The “enormously significant” visit to Rangoon, a senior State Department told reporters last week, will represent what “clearly stacks up as a major early success of the Obama administration,” the Wall Street Journal noted in an editorial that coincided with Obama’s arrival in Rangoon.
Aung Din, the head of U.S. Campaign for Burma, a Washington D.C.-based lobby group, notes that the reality of Burma’s coming in from the cold is much more complex and dates back to long before Obama arrived at the White House.
“President Bush responded to the situation on the ground when the human rights situation was terrible,” he said. “At the time, the Burmese government didn’t want to talk to America.”
During Bush’s tenure – eight years that were dominated by a focus on the Middle East and talk of the “Axis of Evil” – the U.S only reached out to Burma once in a meaningful way, says Aung Din, referring to the time that then-Assistant Secretary of State for East Asian and Pacific Affairs Eric John met with junta officials in Beijing to ask for the release of Suu Kui in June 2007. Less than a year ahead of a decisive referendum on Burma’s new, carefully manufactured constitution, the military regime flatly refused Washington’s request for the release of the Nobel laureate.
Shortly after these rare U.S.-Burma talks, the junta violently put down monk-led democracy protests prompting stricter sanctions from the Bush administration during the home stretch of its tenure.
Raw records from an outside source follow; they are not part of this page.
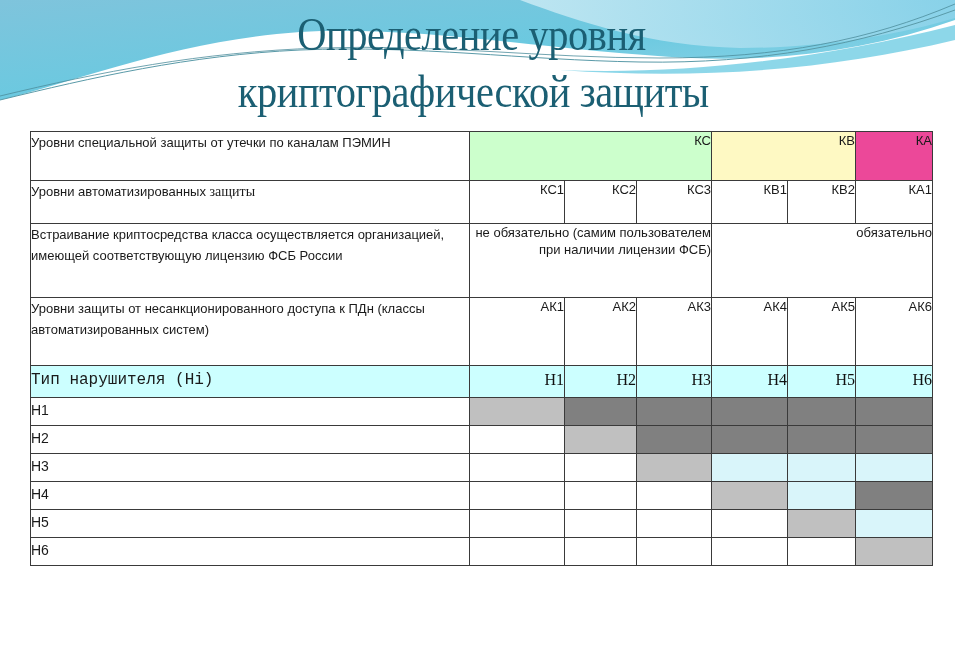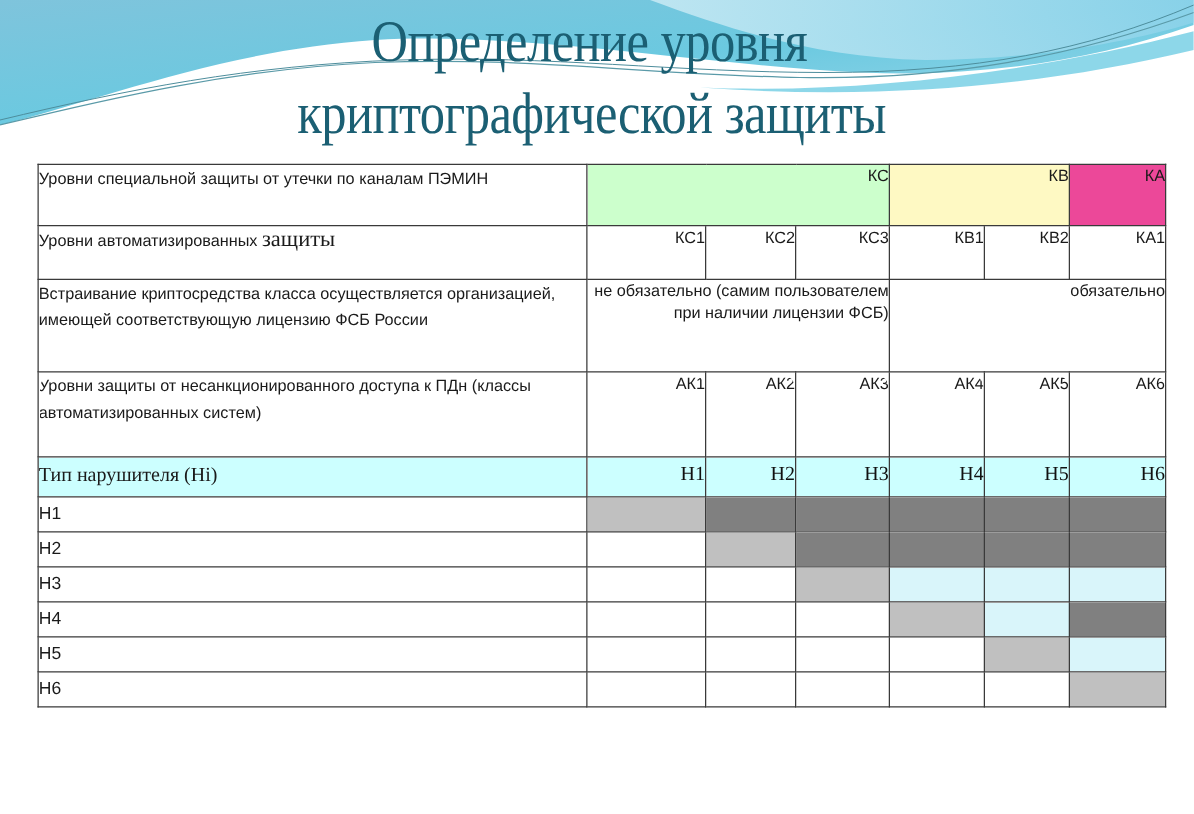"защиты" td.label .serif { font-size: 18px -> 14px }
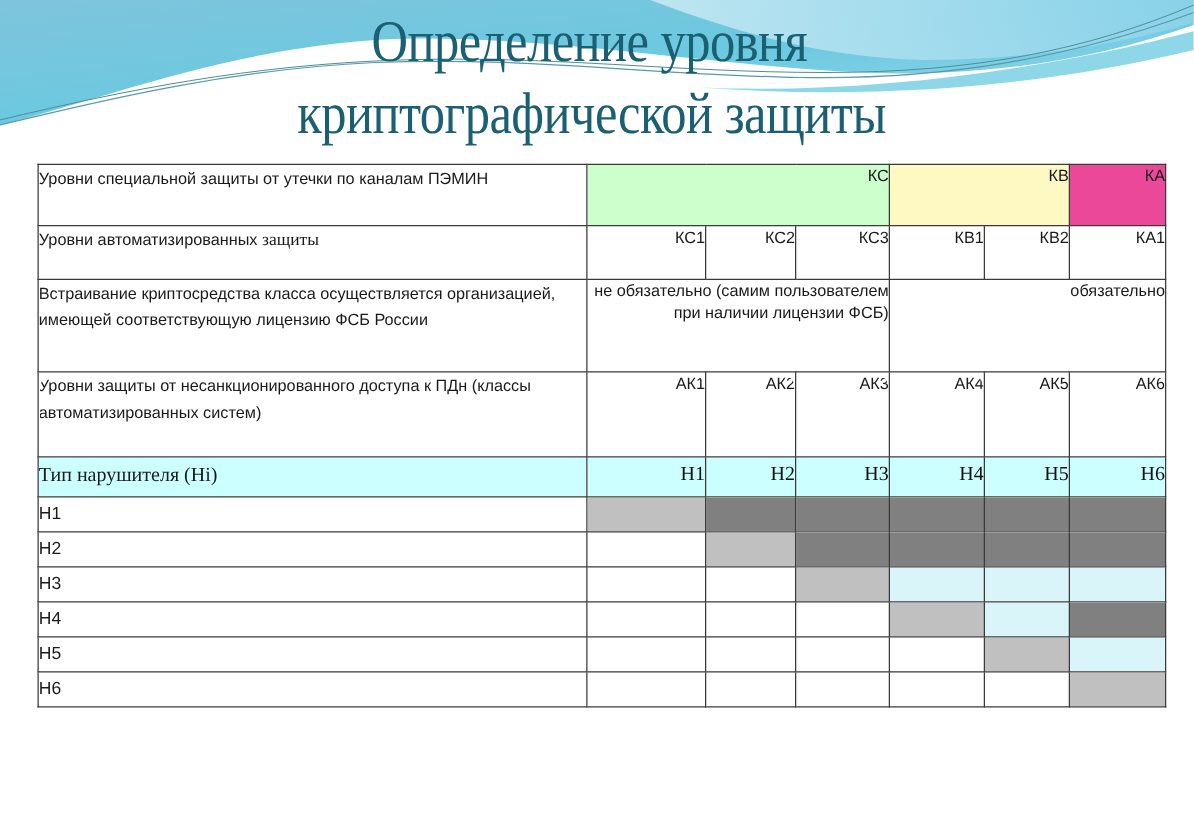"Уровни защиты от несанкционированного" .r5 td { border-radius: 13px -> none }
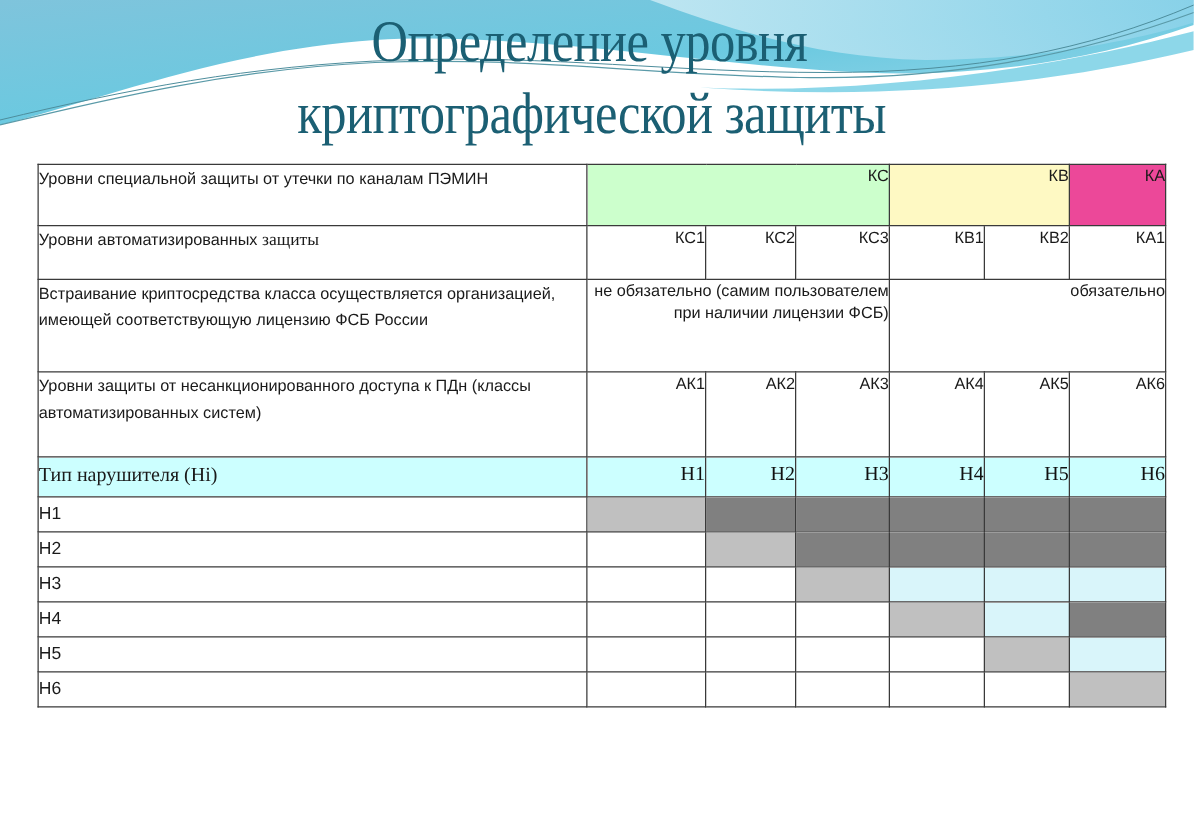"Тип нарушителя (Hi)" .r6 td.label { font-family: Liberation Serif, serif -> Liberation Mono, monospace }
But it was the Burmese Freedom and Democracy Act Bush signed on July 28, 2003, which set the tone for U.S. policy that, until recently, banned Burmese imports among other restrictions, while setting the junta on a course that would push it closer to Beijing and further from Washington.
David Abel, Burma’s former trade minister who by this time had moved into the prime minister’s office as an economic advisor and was close to retiring, says it was devastating for Burma’s economy.
“The whole country was unhappy, not just the government,” Abel said by telephone from his home in Rangoon.
It was during this period that the impact of U.S. sanctions – the tools U.S. officials say helped create the leverage for the ongoing change – became hotly disputed.